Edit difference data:

=== Section Start ===

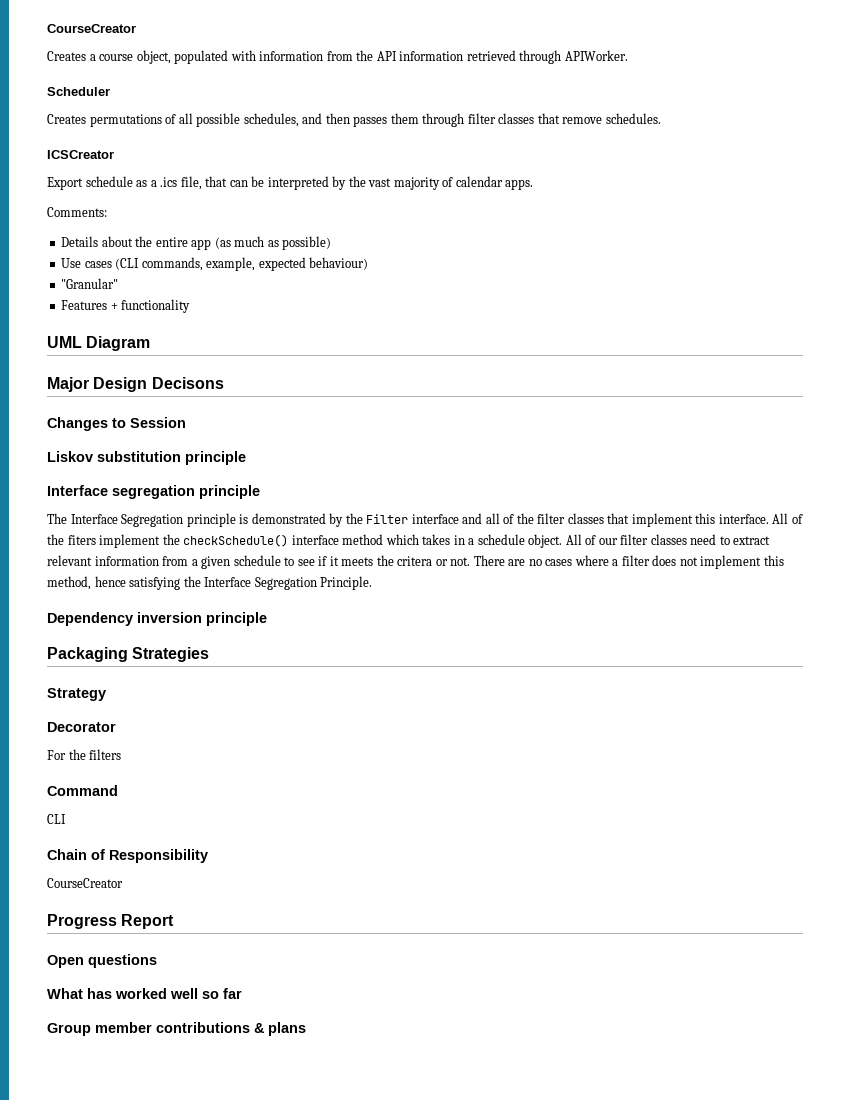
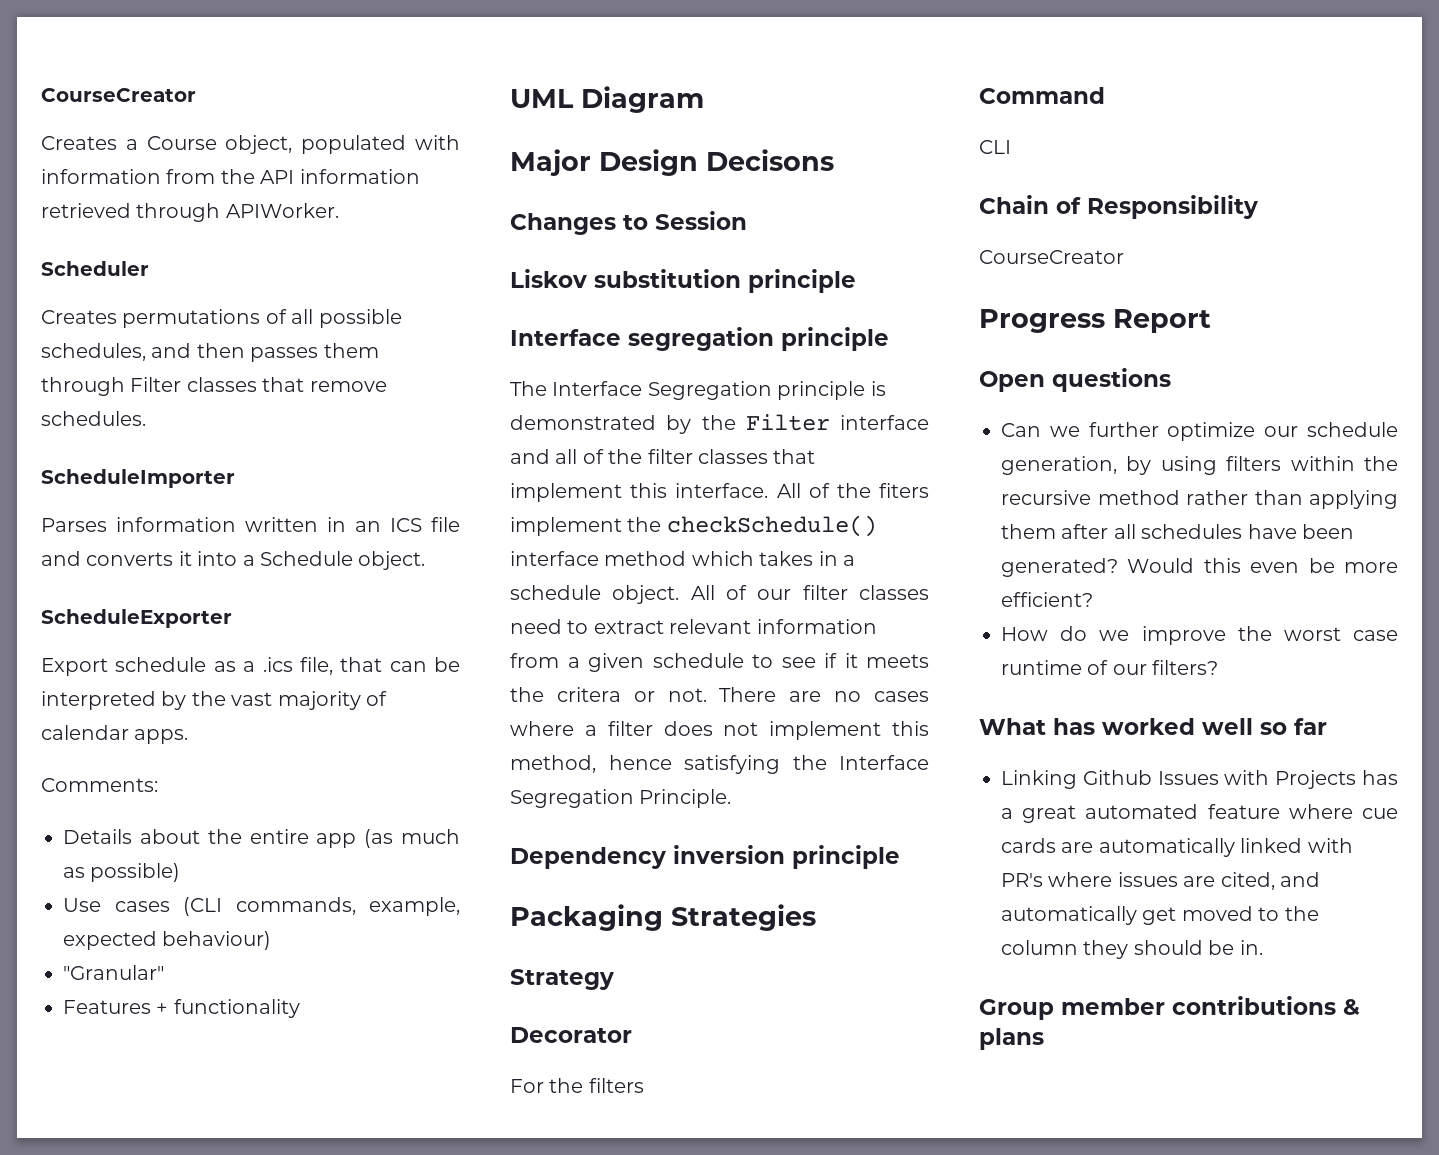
[99,54,134,61] course -> [146,136,217,150] Course
[467,113,496,124] filter -> [130,377,182,392] Filter
[47,150,114,159] ICSCreator -> [41,469,235,488] [41,517,460,532] [41,551,426,570] [41,609,232,628] ScheduleImporter // Parses information written in an ICS file and converts it into a Schedule object. // ScheduleExporter
(157, 961) none -> [1001,422,1398,441] [1001,456,1398,475] [1001,490,1398,509] [1001,524,1354,539] [1001,558,1398,577] [1001,592,1093,607] [1001,626,1398,645] [1001,660,1219,675] // Can we further optimize our schedule generation, by using filters within the recursive method rather than applying them after all schedules have been generated? Would this even be more efficient? // How do we improve the worst case runtime of our filters?
(242, 993) none -> [1001,770,1398,789] [1001,804,1398,823] [1001,838,1353,857] [1001,872,1320,890] [1001,906,1319,925] [1001,940,1263,959] // Linking Github Issues with Projects has a great automated feature where cue cards are automatically linked with PR's where issues are cited, and automatically get moved to the column they should be in.

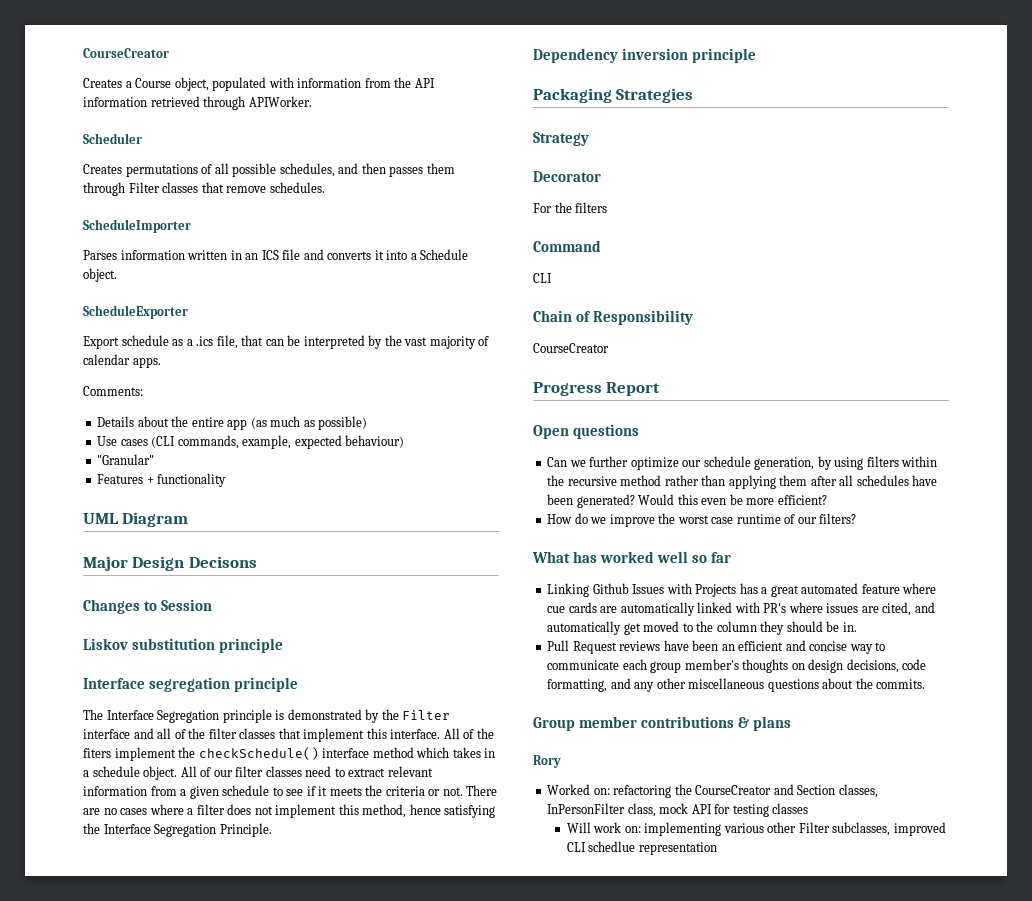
[556,687,621,702] critera -> [385,786,425,796] criteria
(1263, 947) none -> [547,640,886,654] [547,659,927,673] [547,678,926,692] // Pull Request reviews have been an efficient and concise way to communicate each group member's thoughts on design decisions, code formatting, and any other miscellaneous questions about the commits.
(1044, 1039) none -> [533,755,561,768] [547,784,878,798] [547,803,809,817] [566,822,946,836] [566,841,717,855] // Rory // Worked on: refactoring the CourseCreator and Section classes, InPersonFilter class, mock API for testing classes // Will work on: implementing various other Filter subclasses, improved CLI schedlue representation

=== Section End ===

PROBLEM DETAILS — You are asked to output the records precisely as they appear, minus any pictures.

EXERCISE SOLUTION —
[99,54,134,61] course -> [146,136,217,150] Course
[467,113,496,124] filter -> [130,377,182,392] Filter
[47,150,114,159] ICSCreator -> [41,469,235,488] [41,517,460,532] [41,551,426,570] [41,609,232,628] ScheduleImporter // Parses information written in an ICS file and converts it into a Schedule object. // ScheduleExporter
(157, 961) none -> [1001,422,1398,441] [1001,456,1398,475] [1001,490,1398,509] [1001,524,1354,539] [1001,558,1398,577] [1001,592,1093,607] [1001,626,1398,645] [1001,660,1219,675] // Can we further optimize our schedule generation, by using filters within the recursive method rather than applying them after all schedules have been generated? Would this even be more efficient? // How do we improve the worst case runtime of our filters?
(242, 993) none -> [1001,770,1398,789] [1001,804,1398,823] [1001,838,1353,857] [1001,872,1320,890] [1001,906,1319,925] [1001,940,1263,959] // Linking Github Issues with Projects has a great automated feature where cue cards are automatically linked with PR's where issues are cited, and automatically get moved to the column they should be in.

[556,687,621,702] critera -> [385,786,425,796] criteria
(1263, 947) none -> [547,640,886,654] [547,659,927,673] [547,678,926,692] // Pull Request reviews have been an efficient and concise way to communicate each group member's thoughts on design decisions, code formatting, and any other miscellaneous questions about the commits.
(1044, 1039) none -> [533,755,561,768] [547,784,878,798] [547,803,809,817] [566,822,946,836] [566,841,717,855] // Rory // Worked on: refactoring the CourseCreator and Section classes, InPersonFilter class, mock API for testing classes // Will work on: implementing various other Filter subclasses, improved CLI schedlue representation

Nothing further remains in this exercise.